Is Obama’s economy as good as the mainstream media are telling us?

This article from CNS News was tweeted by GOP presidential candidate Carly Fiorina.

The economy is not good

This economy is not good (click for larger image)

It says:

The federal government taxed away more money, spent more money and ran a bigger deficit in the first half of fiscal 2015 than it did in the first half of fiscal 2014, according to the Congressional Budget Office.

“The federal government ran a budget deficit of $430 billion for the first half of fiscal year 2015, CBO estimates–$17 billion more than the shortfall recorded in the same span last year,” the CBO said in its Monthly Budget Review for March 2015, which was published April 8. “Both revenues and outlays were about 7 percent higher than the amounts recorded in the first six months of fiscal year 2014.”

Keep in mind that these deficit numbers are for half a year. In 2007, George W. Bush was running a deficit of $160 billion for an entire year.

And we’re being taxed more, too:

The biggest source of additional tax revenue for the federal government was the individual income tax. In the first six months of fiscal 2014, Americans paid the federal government approximately $585,000,000,000 in individual income taxes. In the first six months of fiscal 2015, Americans paid $642,000,000,000 in individual income taxes—an increase of $57 billion (or 9.7 percent) from fiscal 2014.

What’s the long-term forecast?

The Wall Street Journal has it:

Question: “How close are we from seeing entitlement programs like Medicare, Medicaid, and Social Security come into direct conflict with defense spending priorities? Defense spending is almost 20% of the Fed budget and nearly 60% of discretionary spending. Current cost of health care and an aging population are strong indicators this could happen sooner than later.”

Zumbrun: “I’d say we’re already seeing it now. As Nick noted above, the CBO projects that mandatory spending and spending on interest will climb, but that defense and nondefense discretionary spending will be squeezed. Anyone who doesn’t want to see that happen in the next decade needs some combination of higher revenue, much faster economic growth, or cuts to entitlement programs.

“The budget deal known as sequestration squeezed down both defense and non-defense discretionary spending. If, instead, everyone agreed it was okay to cut entitlements (which they obviously don’t), you wouldn’t have needed to squeeze that down. So I think it’s fair to say these things are already in conflict.”

Question: “Debt as long as partnered with productivity is no problem. From the looks of it, the U.S. might fall as an economy, but is now the time?”

Timiraos: “That’s a good point. One thing that’s a little bit troubling, however, is that estimates of the potential output of the U.S. economy have been revised down. What does that mean exactly? Instead of growing at a 2.7% rate from 2014-18, it now says the economy will grow at a 2.5% rate. That doesn’t sound too bad, but over time, it adds up.”

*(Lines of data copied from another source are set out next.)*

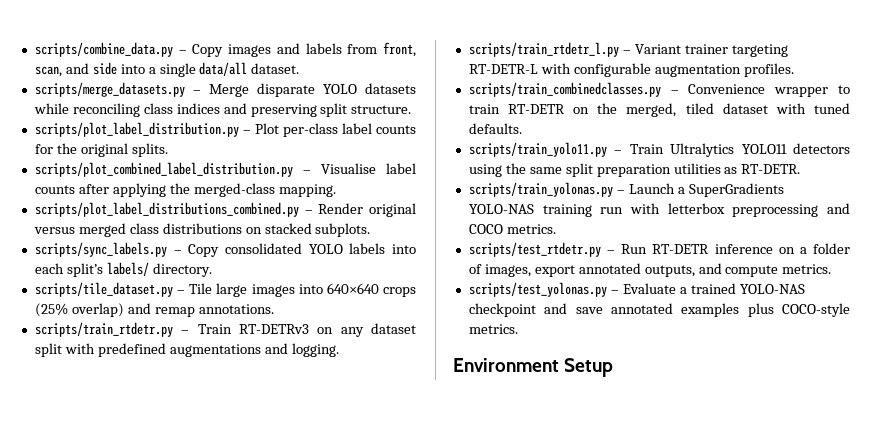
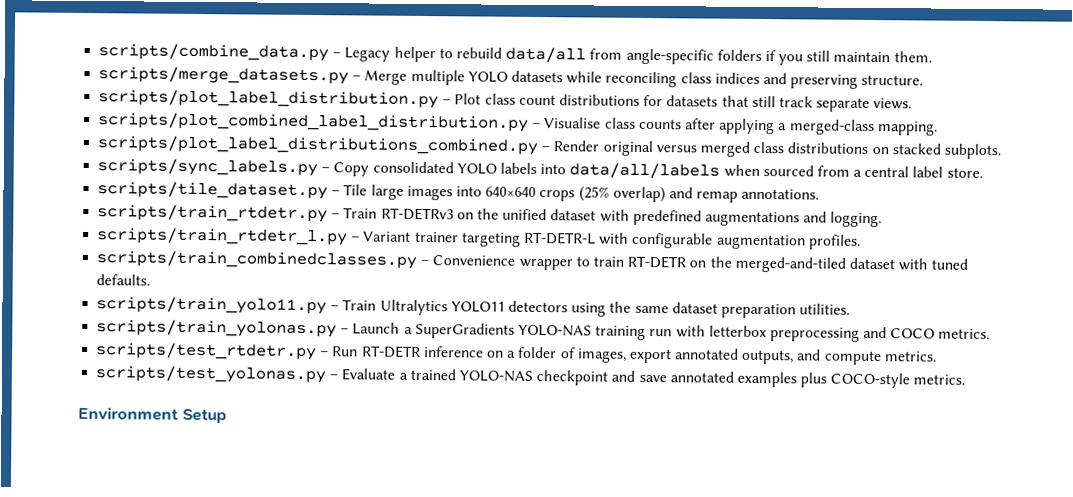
- scripts/combine_data.py – Copy images and labels from front, scan, and side into a single data/all dataset.
+ scripts/combine_data.py – Legacy helper to rebuild data/all from angle-specific folders if you still maintain them.
- scripts/merge_datasets.py – Merge disparate YOLO datasets while reconciling class indices and preserving split structure.
+ scripts/merge_datasets.py – Merge multiple YOLO datasets while reconciling class indices and preserving structure.
- scripts/plot_label_distribution.py – Plot per-class label counts for the original splits.
+ scripts/plot_label_distribution.py – Plot class count distributions for datasets that still track separate views.
- scripts/plot_combined_label_distribution.py – Visualise label counts after applying the merged-class mapping.
+ scripts/plot_combined_label_distribution.py – Visualise class counts after applying a merged-class mapping.
- scripts/sync_labels.py – Copy consolidated YOLO labels into each split’s labels/ directory.
+ scripts/sync_labels.py – Copy consolidated YOLO labels into data/all/labels when sourced from a central label store.
- scripts/train_rtdetr.py – Train RT-DETRv3 on any dataset split with predefined augmentations and logging.
+ scripts/train_rtdetr.py – Train RT-DETRv3 on the unified dataset with predefined augmentations and logging.
- scripts/train_combinedclasses.py – Convenience wrapper to train RT-DETR on the merged, tiled dataset with tuned defaults.
+ scripts/train_combinedclasses.py – Convenience wrapper to train RT-DETR on the merged-and-tiled dataset with tuned defaults.
- scripts/train_yolo11.py – Train Ultralytics YOLO11 detectors using the same split preparation utilities as RT-DETR.
+ scripts/train_yolo11.py – Train Ultralytics YOLO11 detectors using the same dataset preparation utilities.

Question: “The U.S. has so far been capable of keeping its cost of borrowing at a remarkably low level. What about in the long term where it seems likely that servicing the debt will eat up a larger and larger percentage of government expenditures in an age of slowing growth?”

Zumbrun: “There’s actually decent reason to believe that if the economy slows down a lot then interest rates will stay very low. That’s basically the situation in Japan, right? They’re mired in decades of low growth, driven by aging demographics and a central bank that was really timid for a long time, but as a result of their permanently stagnant economy, interest rates are incredibly low. In the U.S., one scenario like this is known as secular stagnation.

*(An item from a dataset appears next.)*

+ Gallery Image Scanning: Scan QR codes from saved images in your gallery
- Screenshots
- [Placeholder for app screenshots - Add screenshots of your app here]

Wow, if our economy starts to look like Japan, that will not be good. They have massive deficits, zero economic growth and a looming demographic crisis (few young workers, many older retirees). It’s a very bad situation that’s being masked by low interest rates and massive, massive borrowing.

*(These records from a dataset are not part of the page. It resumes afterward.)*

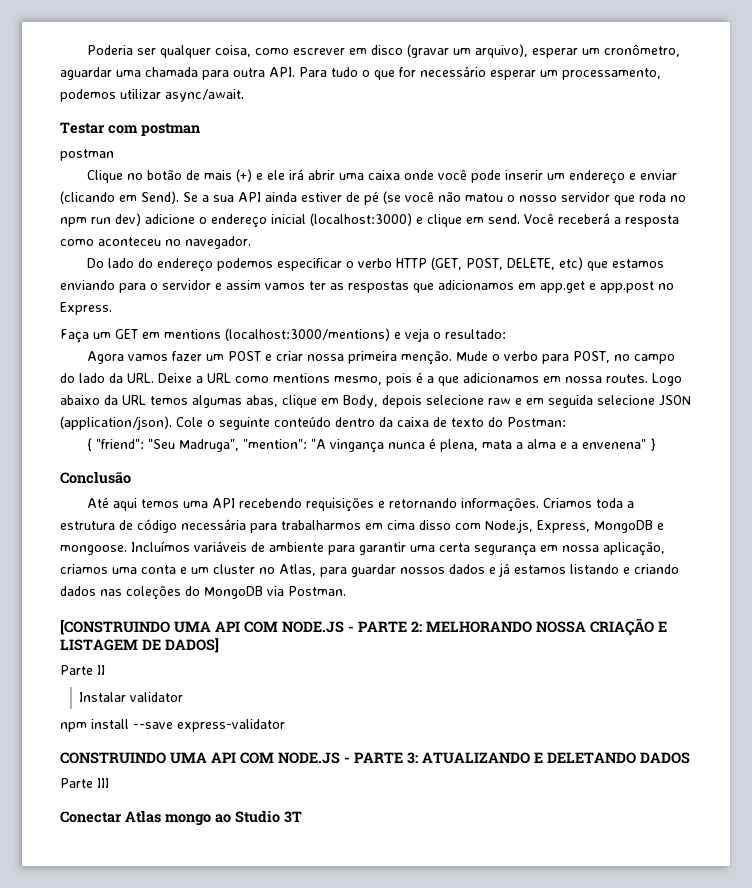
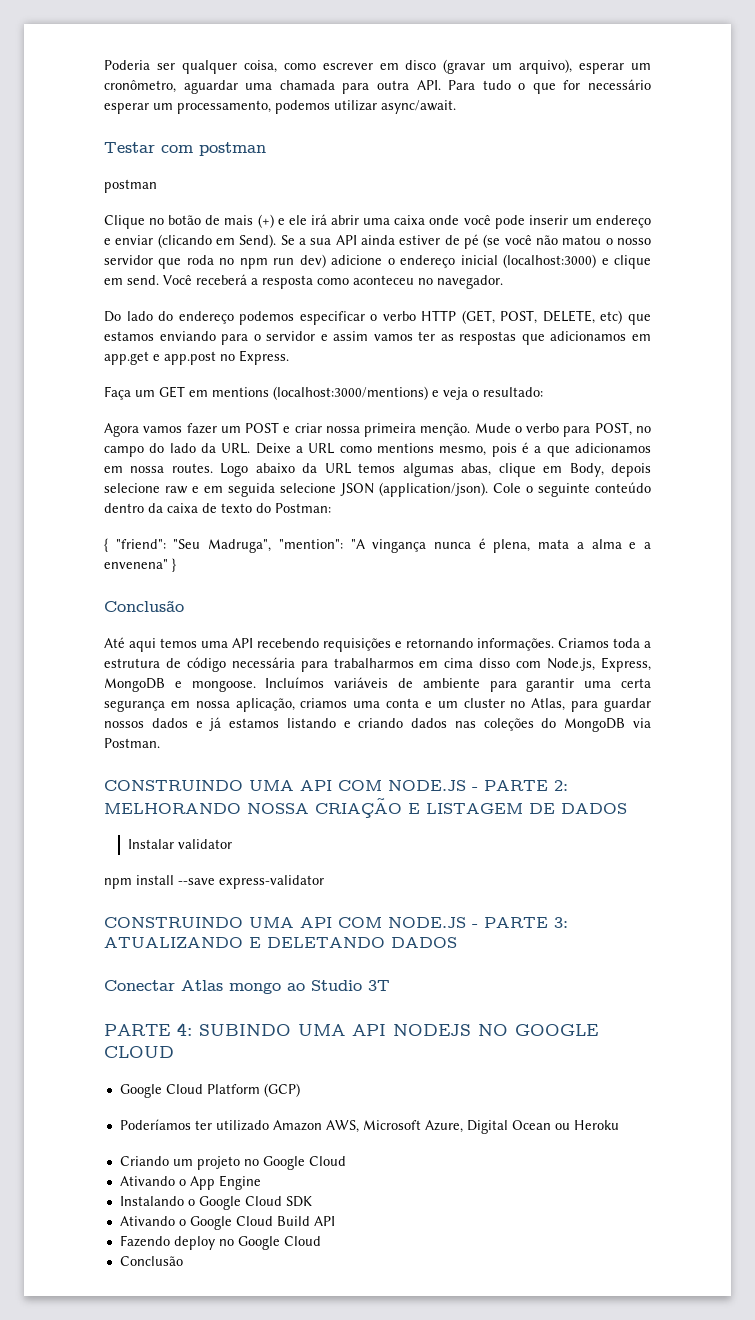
- [CONSTRUINDO UMA API COM NODE.JS - PARTE 2: MELHORANDO NOSSA CRIAÇÃO E LISTAGEM DE DADOS]
- Parte II
+ CONSTRUINDO UMA API COM NODE.JS - PARTE 2: MELHORANDO NOSSA CRIAÇÃO E LISTAGEM DE DADOS
- Parte III
+ PARTE 4: SUBINDO UMA API NODEJS NO GOOGLE CLOUD
+ Google Cloud Platform (GCP)
+ Poderíamos ter utilizado Amazon AWS, Microsoft Azure, Digital Ocean ou Heroku
+ Criando um projeto no Google Cloud
+ Ativando o App Engine
+ Instalando o Google Cloud SDK
+ Ativando o Google Cloud Build API
+ Fazendo deploy no Google Cloud
+ Conclusão

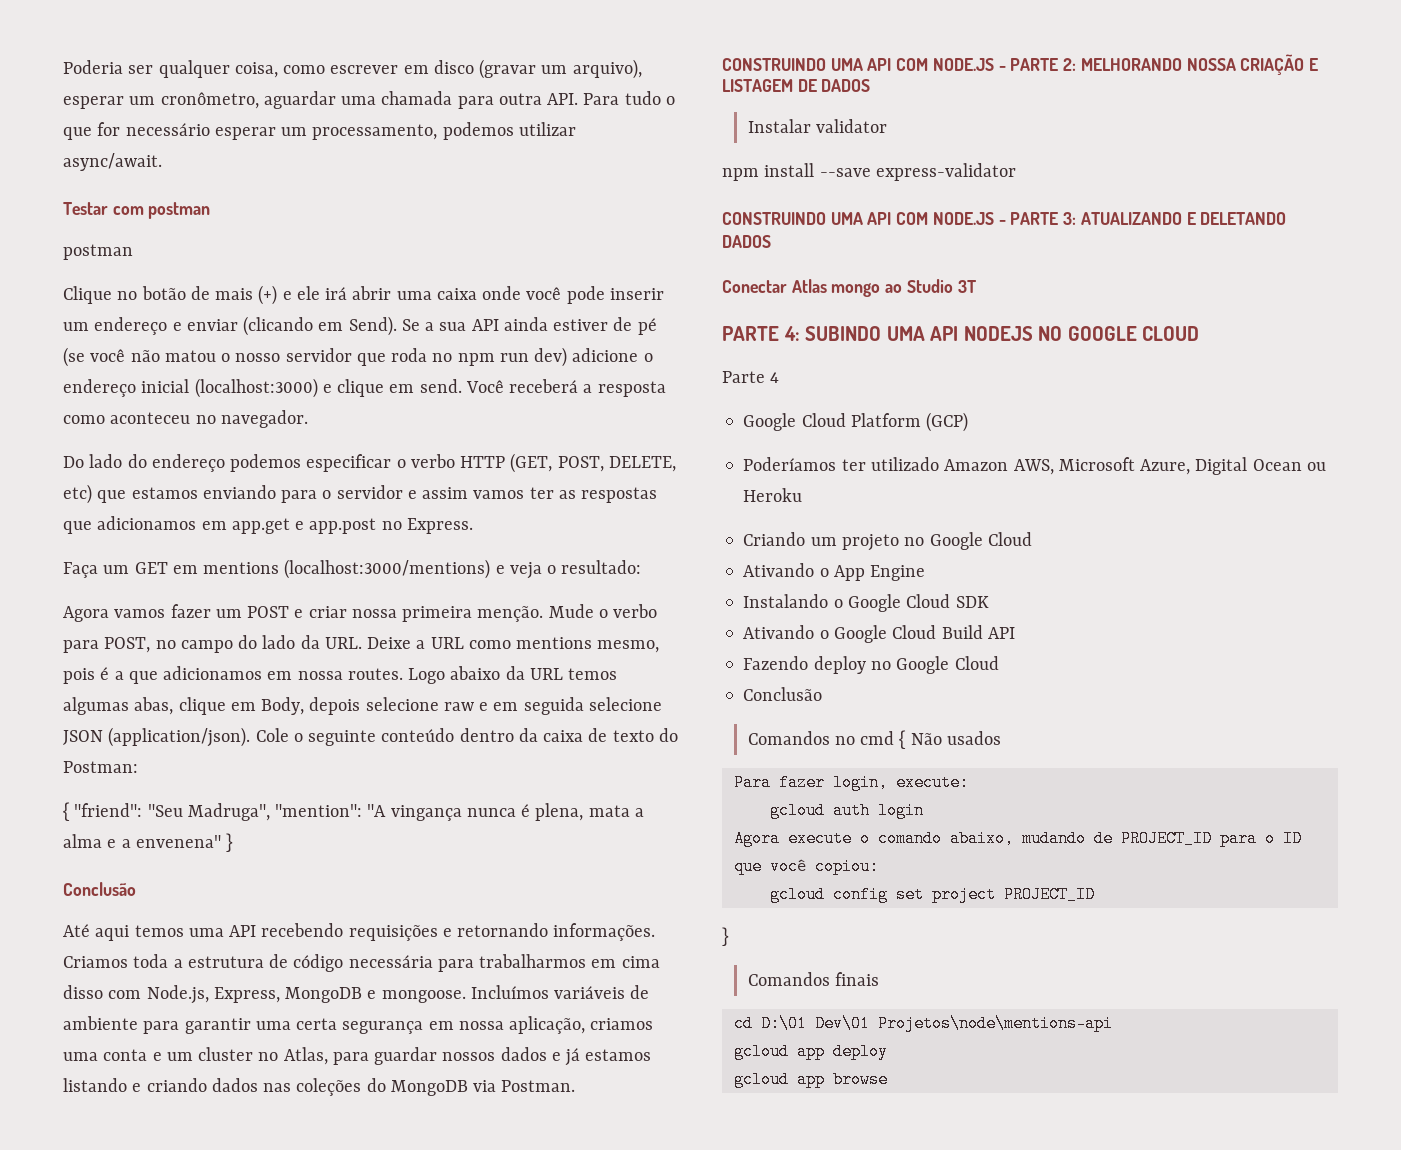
+ Parte 4
+ Comandos no cmd { Não usados
+ Para fazer login, execute:
+ gcloud auth login
+ Agora execute o comando abaixo, mudando de PROJECT_ID para o ID que você copiou:
+ gcloud config set project PROJECT_ID
+ }
+ Comandos finais
+ cd D:\01 Dev\01 Projetos\node\mentions-api
+ gcloud app deploy
+ gcloud app browse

The Brookings Institute agrees

Lest you think that this is just the conservative take on this, here’s the leftist Brookings Institute, writing about it just last week.

They say:

Debt figures tell part of the story. When the Great Recession hit, the federal debt was equal to about 40 percent of GDP. But to fight the recession, Congress enacted an $800 billion dollar stimulus bill. Stimulus spending, combined with already enacted spending and tax policy, resulted in four years of trillion dollar deficits. As a result, the debt ballooned to 78 percent of GDP in 2013, almost twice the pre-recession level. The annual deficit is now declining at a stately pace, but by 2016 it will begin increasing again, and by 2020 under CBO’s alternative fiscal scenario, we will once again return to annual deficits above a trillion dollars, thereby once again greatly increasing the national debt.

Oh come on – Obama says that he saved the economy, and everyone in the mainstream media agrees.

Did he?

What’s the word for our fiscal situation? Stunning? Shocking? Desperate? In recent testimony before the Senate Budget Committee, Boston University Economics Professor Laurence Kotlikoff, in effect, told the Committee that all of these terms are pathetically inadequate to describe our true fiscal situation. In compelling testimony, Kotlikoff argues that the federal fiscal situation is much worse than the CBO estimates let on. The reason is that CBO’s debt estimates do not take into account the full financial obligations the government is committed to honor, especially for future payments of Social Security, Medicare, and interest on the debt. He asserts that the federal government should help the public understand the nation’s true fiscal situation by using what economists call “the infinite-horizon fiscal gap,” defined as the value of all projected future expenditures minus the value of all projected future receipts using a reasonable discount rate.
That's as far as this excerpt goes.